15. Il résulte de tout ce qui précède que les requérants sont fondés à soutenir que c’est à tort que, par le jugement qu’ils attaquent, le tribunal administratif de Bordeaux a annulé les opérations électorales qui se sont déroulées les 15 mars et 28 juin 2020 pour l’élection des conseillers municipaux et communautaires de la commune de Lanton.

Sur les conclusions présentées au titre de l’article L. 761-1 du code de justice administrative :

16. Les dispositions de l’article L. 761-1 du code de justice administrative font obstacle à ce qu’une somme soit mise à ce titre à la charge de Mme W… et de ses colistiers.
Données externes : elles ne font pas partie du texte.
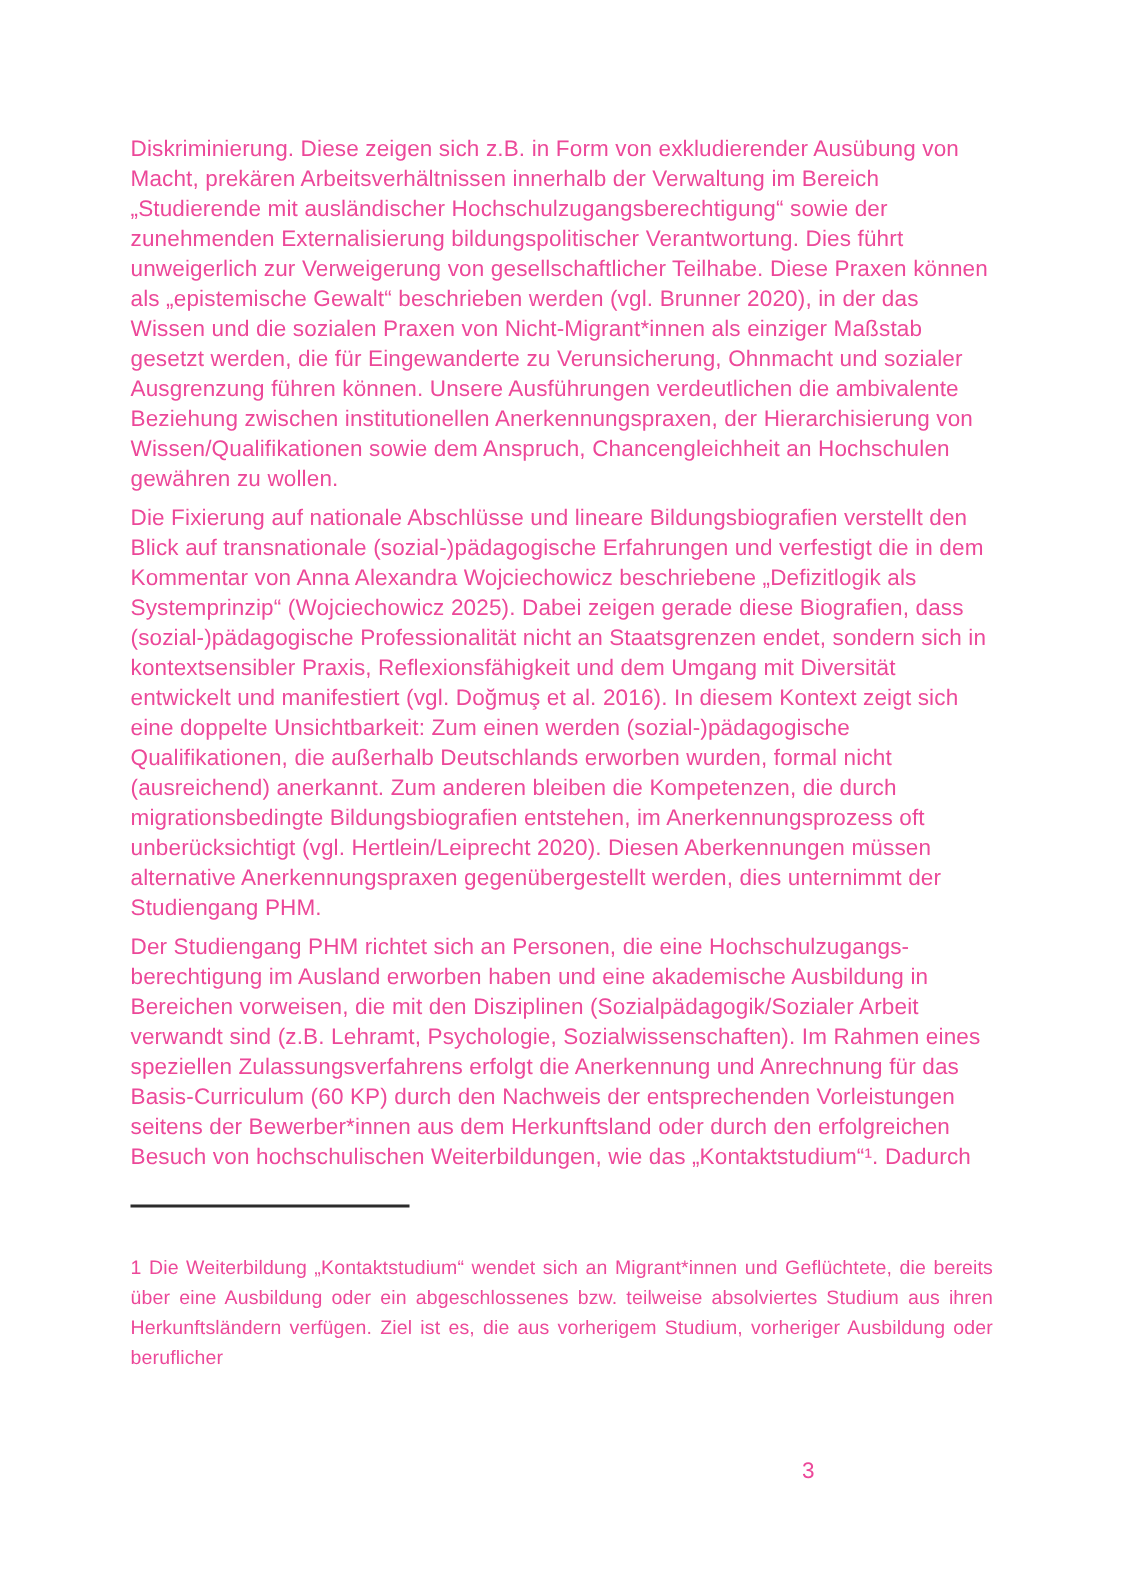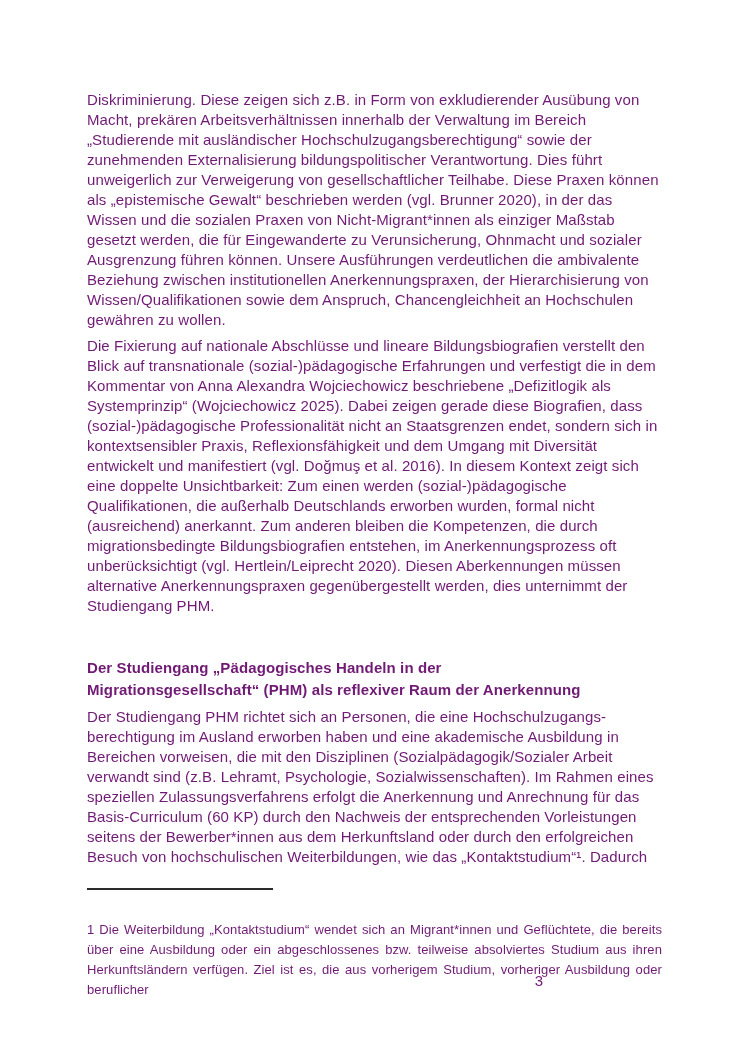--- a/index.html
+++ b/index.html
@@ -8,21 +8,21 @@
     width: 750px;
     height: 1060px;
     overflow: hidden;
     font-family: "Liberation Sans", "DejaVu Sans", sans-serif;
   }
   .page {
     position: relative;
     width: 628px;
     height: 1060px;
     background: #ffffff;
-    color: #701a75;
+    color: #ec4899;
   }
   .content {
     position: absolute;
     left: 87px;
     top: 90px;
     width: 578px;
   }
   p.body-para {
     font-size: 15px;
     line-height: 20px;
@@ -86,22 +86,20 @@
 kontextsensibler Praxis, Reflexionsfähigkeit und dem Umgang mit Diversität
 entwickelt und manifestiert (vgl. Doğmuş et al. 2016). In diesem Kontext zeigt sich
 eine doppelte Unsichtbarkeit: Zum einen werden (sozial-)pädagogische
 Qualifikationen, die außerhalb Deutschlands erworben wurden, formal nicht
 (ausreichend) anerkannt. Zum anderen bleiben die Kompetenzen, die durch
 migrationsbedingte Bildungsbiografien entstehen, im Anerkennungsprozess oft
 unberücksichtigt (vgl. Hertlein/Leiprecht 2020). Diesen Aberkennungen müssen
 alternative Anerkennungspraxen gegenübergestellt werden, dies unternimmt der
 Studiengang PHM.</p>
 
-    <h2 class="section-heading">Der Studiengang „Pädagogisches Handeln in der
-Migrationsgesellschaft“ (PHM) als reflexiver Raum der Anerkennung</h2>
 
     <p class="body-para">Der Studiengang PHM richtet sich an Personen, die eine Hochschulzugangs-
 berechtigung im Ausland erworben haben und eine akademische Ausbildung in
 Bereichen vorweisen, die mit den Disziplinen (Sozialpädagogik/Sozialer Arbeit
 verwandt sind (z.B. Lehramt, Psychologie, Sozialwissenschaften). Im Rahmen eines
 speziellen Zulassungsverfahrens erfolgt die Anerkennung und Anrechnung für das
 Basis-Curriculum (60 KP) durch den Nachweis der entsprechenden Vorleistungen
 seitens der Bewerber*innen aus dem Herkunftsland oder durch den erfolgreichen
 Besuch von hochschulischen Weiterbildungen, wie das „Kontaktstudium“¹. Dadurch</p>
 

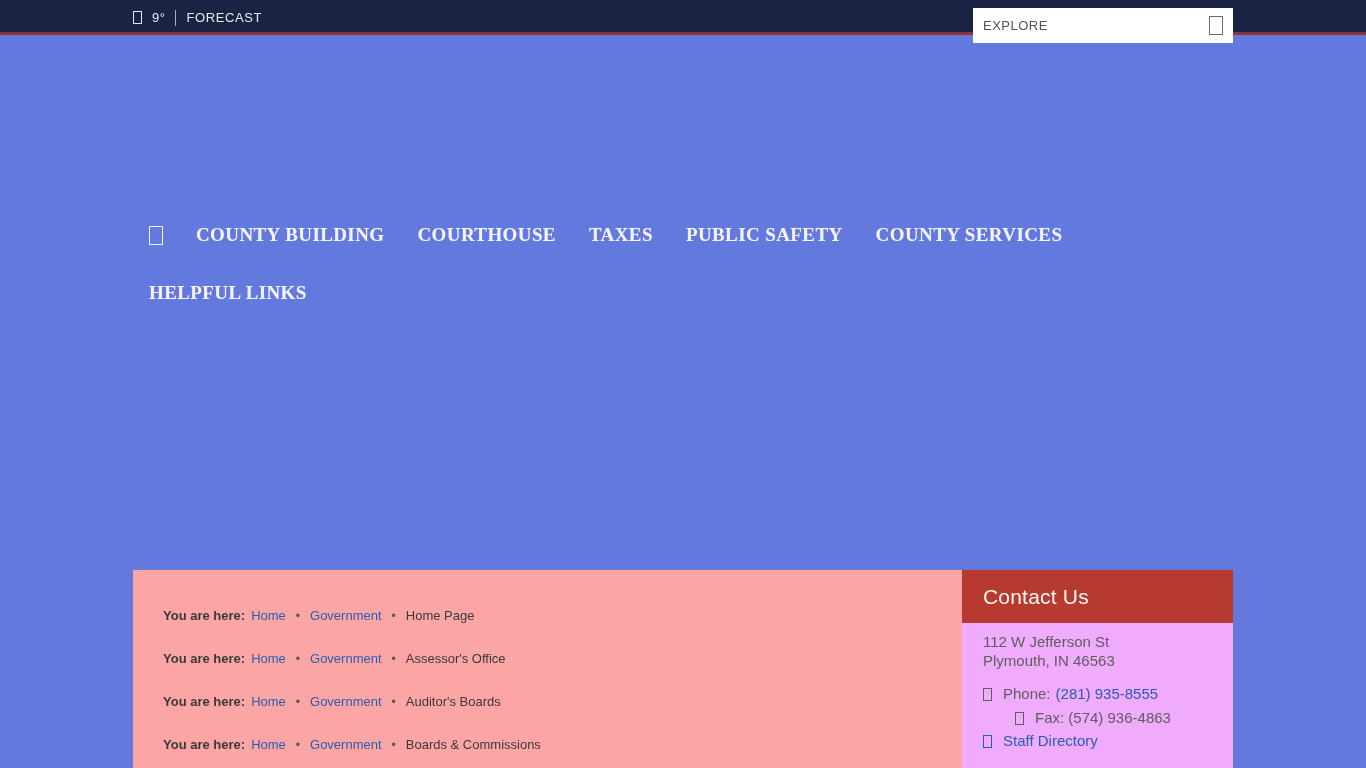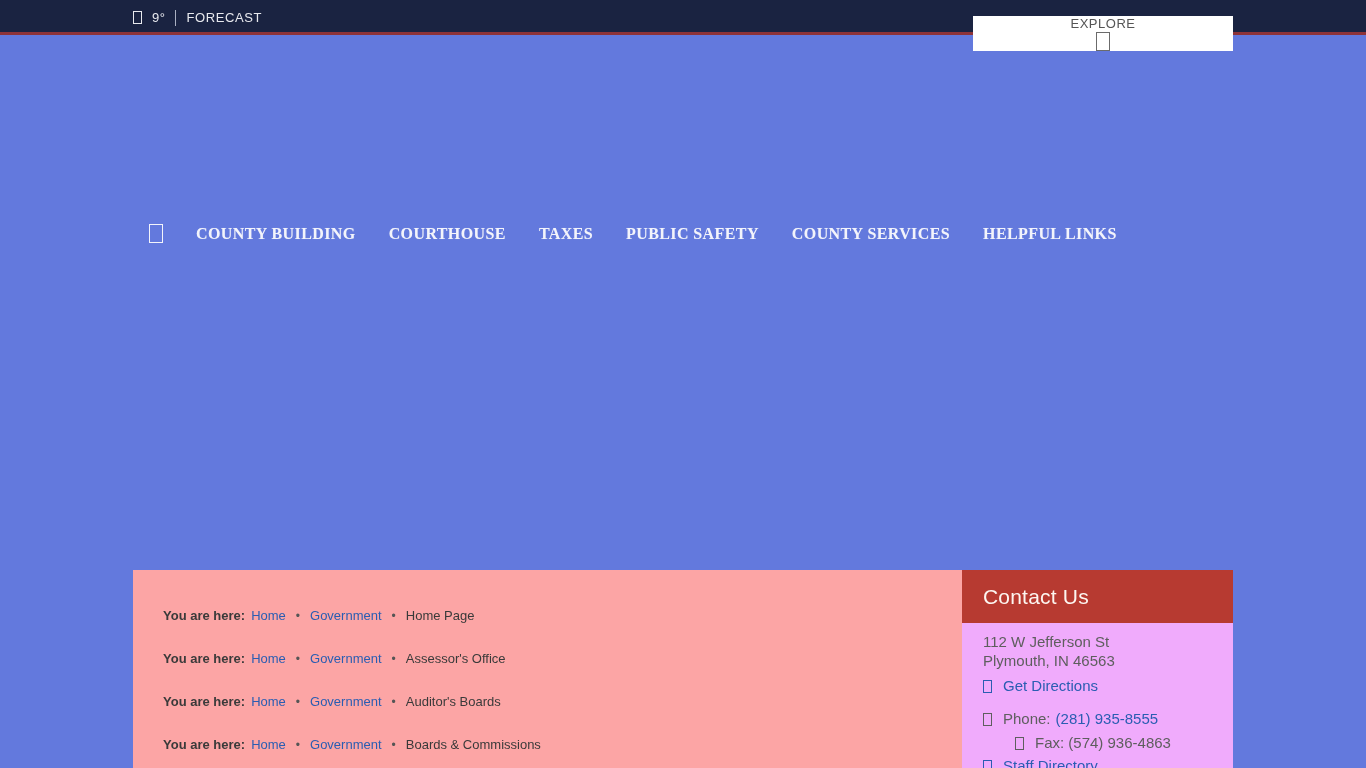--- a/index.html
+++ b/index.html
@@ -25,43 +25,42 @@
     display: inline-block;
     border: 1px solid currentColor;
     background: transparent;
   }
   .weather .tofu { width: 9px; height: 13px; margin-right: 10px; }
   .weather .temp { margin-right: 10px; letter-spacing: 0.5px; }
   .weather .divider { width: 1px; height: 16px; background: #aab0c2; margin-right: 10px; }
   .weather .forecast { letter-spacing: 0.6px; cursor: pointer; }
 
   .searchbox {
-    position: absolute; left: 973px; top: 16px; width: 260px; height: 35px;
+    position: absolute; left: 973px; top: 8px; width: 260px; height: 35px;
     background: #ffffff;
     display: flex; align-items: center;
     padding: 0 10px;
     cursor: text;
-    flex-direction: column;
   }
   .searchbox .search-label {
     color: #555555; font-size: 13px; letter-spacing: 0.5px; flex: 1;
   }
   .searchbox .tofu { width: 14px; height: 19px; color: #6b6b6b; cursor: pointer; }
 
   
   .nav {
     position: absolute; left: 149px; top: 224px; width: 1040px;
     display: flex; flex-wrap: wrap; align-items: center;
     column-gap: 33px; row-gap: 36px;
   }
   .nav .home-link { color: #f3f4fb; cursor: pointer; display: inline-flex; align-items: center; }
   .nav .home-link .tofu { width: 14px; height: 19px; }
   .nav .nav-item {
     font-family: "Liberation Serif", serif;
-    font-weight: 700; font-size: 16px; letter-spacing: 0.4px;
+    font-weight: 700; font-size: 19px; letter-spacing: 0.4px;
     color: #f3f4fb; cursor: pointer; white-space: nowrap;
     text-shadow: 0 0 1px rgba(255,255,255,0.25);
   }
 
   
   .main-panel {
     position: absolute; left: 133px; top: 570px; width: 829px; height: 198px;
     background: #fca5a5;
     padding: 38px 0 0 30px;
   }
@@ -167,24 +166,20 @@
 </div>
 
 <div class="contact-panel">
   <div class="contact-header">
     <span class="contact-title">Contact Us</span>
   </div>
   <div class="contact-body">
     <div class="address-line">112 W Jefferson St</div>
     <div class="address-line">Plymouth, IN 46563</div>
 
-    <div class="contact-row row-directions">
-      <span class="tofu"></span>
-      <span class="contact-link">Get Directions</span>
-    </div>
 
     <div class="contact-row row-phone">
       <span class="tofu"></span>
       <span class="contact-label">Phone:</span>
       <span class="contact-link">(281) 935-8555</span>
     </div>
 
     <div class="contact-row row-fax">
       <span class="tofu"></span>
       <span>Fax: (574) 936-4863</span>

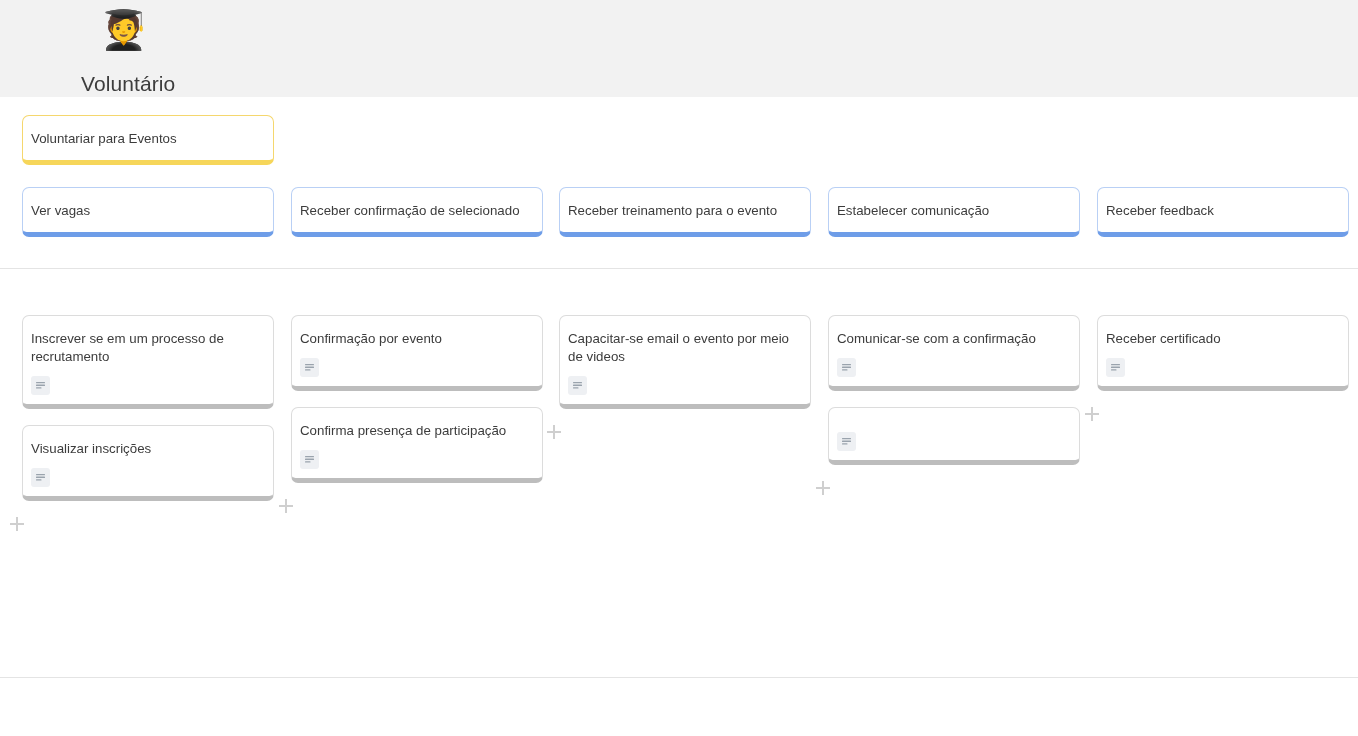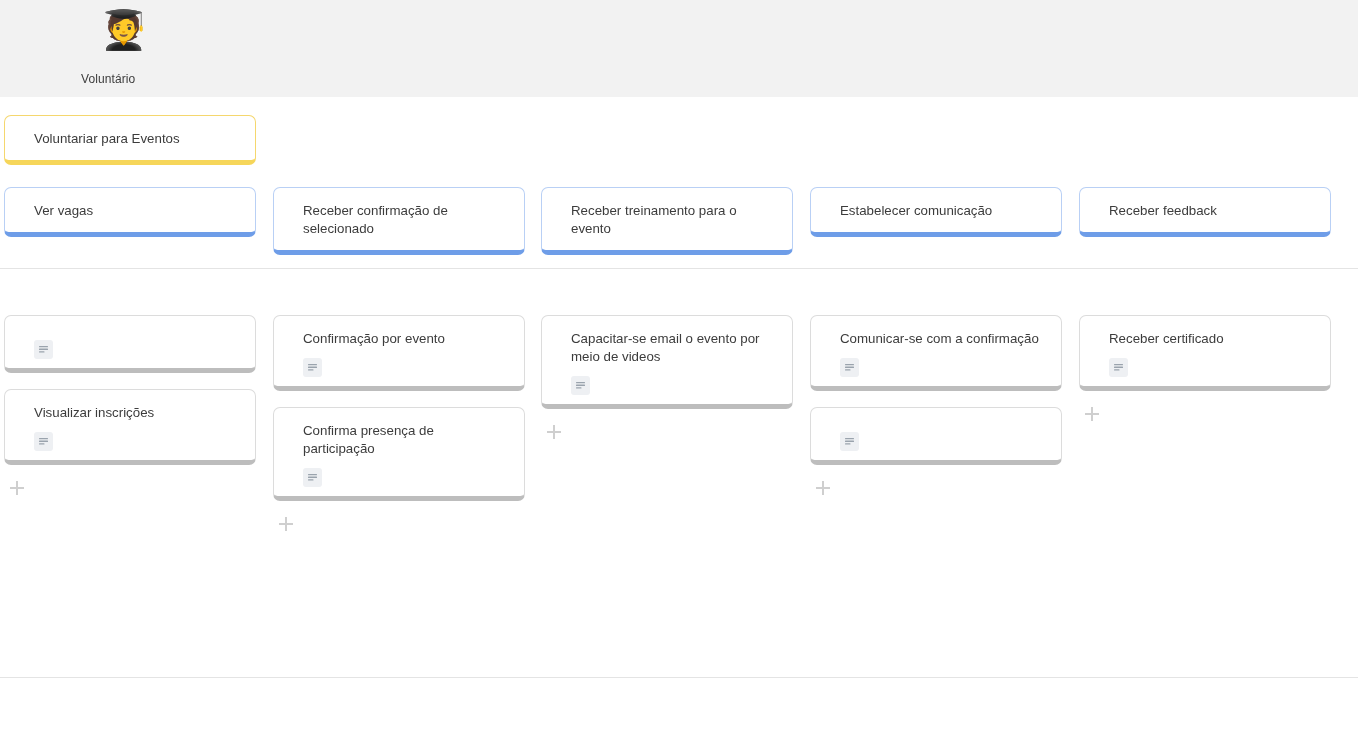--- a/index.html
+++ b/index.html
@@ -33,21 +33,21 @@
     height: 46px;
     font-size: 38px;
     line-height: 46px;
     text-align: center;
     user-select: none;
   }
   .persona-name {
     position: absolute;
     left: 81px;
     top: 72px;
-    font-size: 12px;
+    font-size: 21px;
     color: #3d3d3d;
     letter-spacing: 0.1px;
     white-space: nowrap;
   }
 
   
   .board {
     position: absolute;
     left: 0;
     top: 97px;
@@ -85,25 +85,26 @@
   .col-2 { left: 541px; }
   .col-3 { left: 810px; }
   .col-4 { left: 1079px; }
 
   
   .card {
     box-sizing: border-box;
     width: 252px;
     background: #ffffff;
     border-radius: 7px;
-    padding: 14px 16px 12px 29px;
+    padding: 14px 16px 12px 8px;
     font-size: 13.3px;
     line-height: 18px;
     color: #3c3c3c;
     cursor: pointer;
+    margin-left: 18px;
   }
 
   .card-goal {
     border: 1px solid #f5d76e;
     border-bottom: 5px solid #f7d košt;
     border-bottom: 5px solid #f6d65a;
     min-height: 48px;
     box-shadow: 0 0 0 0 rgba(0,0,0,0);
   }
   .card-step {
@@ -209,20 +210,21 @@
         <span class="card-title">Receber feedback</span>
       </div>
     </div>
 
   </div>
 
   <div class="row row-tasks">
 
     <div class="col col-0">
       <div class="card card-task">
+        <span class="card-title">Inscrever se em um processo de recrutamento</span>
         <span class="desc-badge">
           <svg width="11" height="11" viewBox="0 0 11 11">
             <rect x="1" y="2" width="9" height="1.3" rx="0.5" fill="#9aa3ad"></rect>
             <rect x="1" y="4.6" width="9" height="1.3" rx="0.5" fill="#9aa3ad"></rect>
             <rect x="1" y="7.2" width="5.5" height="1.3" rx="0.5" fill="#9aa3ad"></rect>
           </svg>
         </span>
       </div>
       <div class="card card-task">
         <span class="card-title">Visualizar inscrições</span>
Il n’y a pas lieu, dans les circonstances de l’espèce, de faire droit aux conclusions présentées par Mme W… et ses colistiers au titre de ces mêmes dispositions.


D E C I D E :

--------------

Article 1er : Le jugement du tribunal administratif de Bordeaux du 22 octobre 2020 est annulé.

Article 2 : Les opérations électorales des 15 mars et 28 juin 2020 pour l’élection des conseillers municipaux et communautaires de la commune de Lanton sont validées.

Article 3 : La protestation de M. Perucho et autres est rejetée.

Article 4 : Les conclusions présentées par Mme W… et ses colistiers et par M. Perucho et ses colistiers au titre de l’article L. 761-1 du code de justice administrative sont rejetées.

Article 5 : La présente décision sera notifiée à Mme Marie W…, représentante désignée, pour l’ensemble des requérants, à M. BG… Perucho, premier dénommé, et au ministre de l’intérieur.

Copie en sera adressée à la préfète de la Gironde.